**Data for analysis**:
____

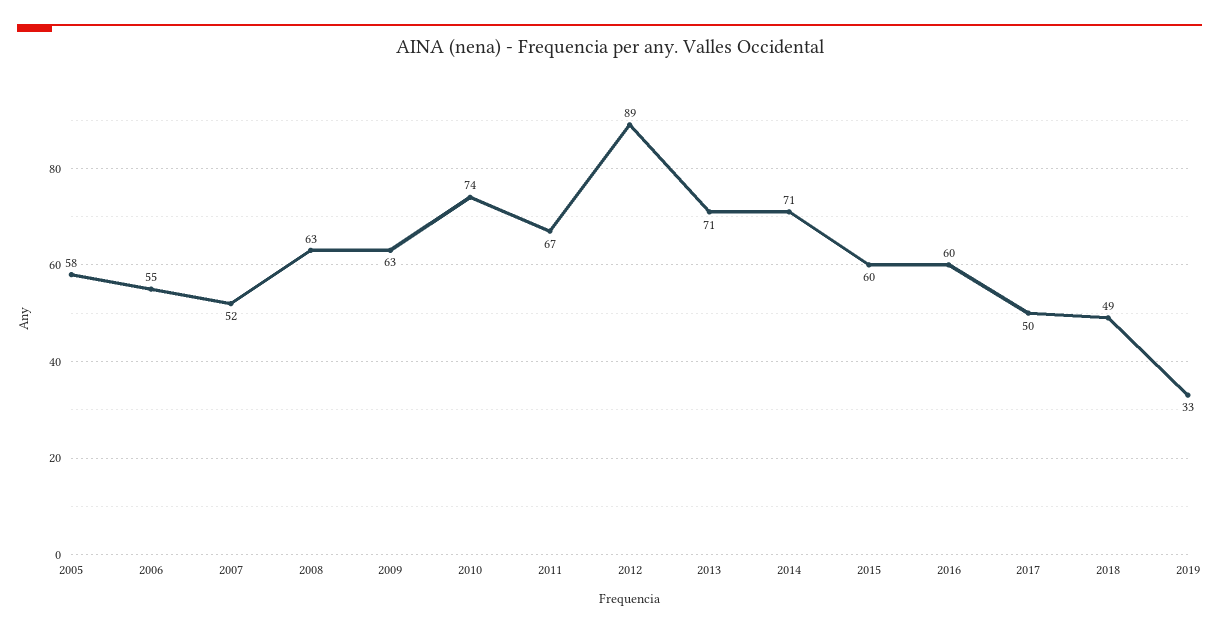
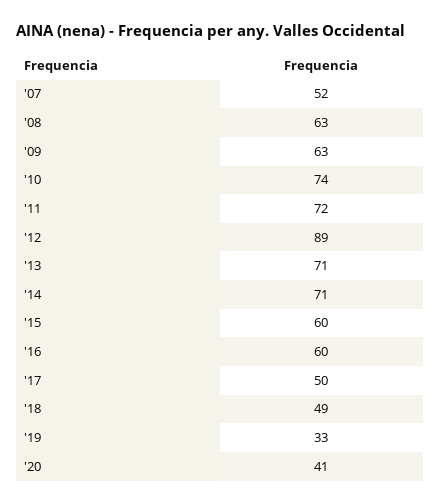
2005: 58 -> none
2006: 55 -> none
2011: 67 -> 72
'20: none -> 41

____

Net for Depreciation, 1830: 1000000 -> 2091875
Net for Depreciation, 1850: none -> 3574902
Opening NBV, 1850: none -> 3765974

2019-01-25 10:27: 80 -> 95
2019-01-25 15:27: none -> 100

____

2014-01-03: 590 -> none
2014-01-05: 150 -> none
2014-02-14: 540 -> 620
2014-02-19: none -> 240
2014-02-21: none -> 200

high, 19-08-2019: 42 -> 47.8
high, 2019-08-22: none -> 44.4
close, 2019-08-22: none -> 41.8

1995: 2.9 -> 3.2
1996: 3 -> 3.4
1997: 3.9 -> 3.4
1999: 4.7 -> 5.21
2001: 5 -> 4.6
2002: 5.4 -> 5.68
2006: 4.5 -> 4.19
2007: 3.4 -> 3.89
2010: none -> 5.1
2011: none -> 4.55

____

Reproduce the lines above, beginning at the line with "2002: 5.4 -> 5.68" and stopping after the line with "2011: none -> 4.55", exactly as they are.

2002: 5.4 -> 5.68
2006: 4.5 -> 4.19
2007: 3.4 -> 3.89
2010: none -> 5.1
2011: none -> 4.55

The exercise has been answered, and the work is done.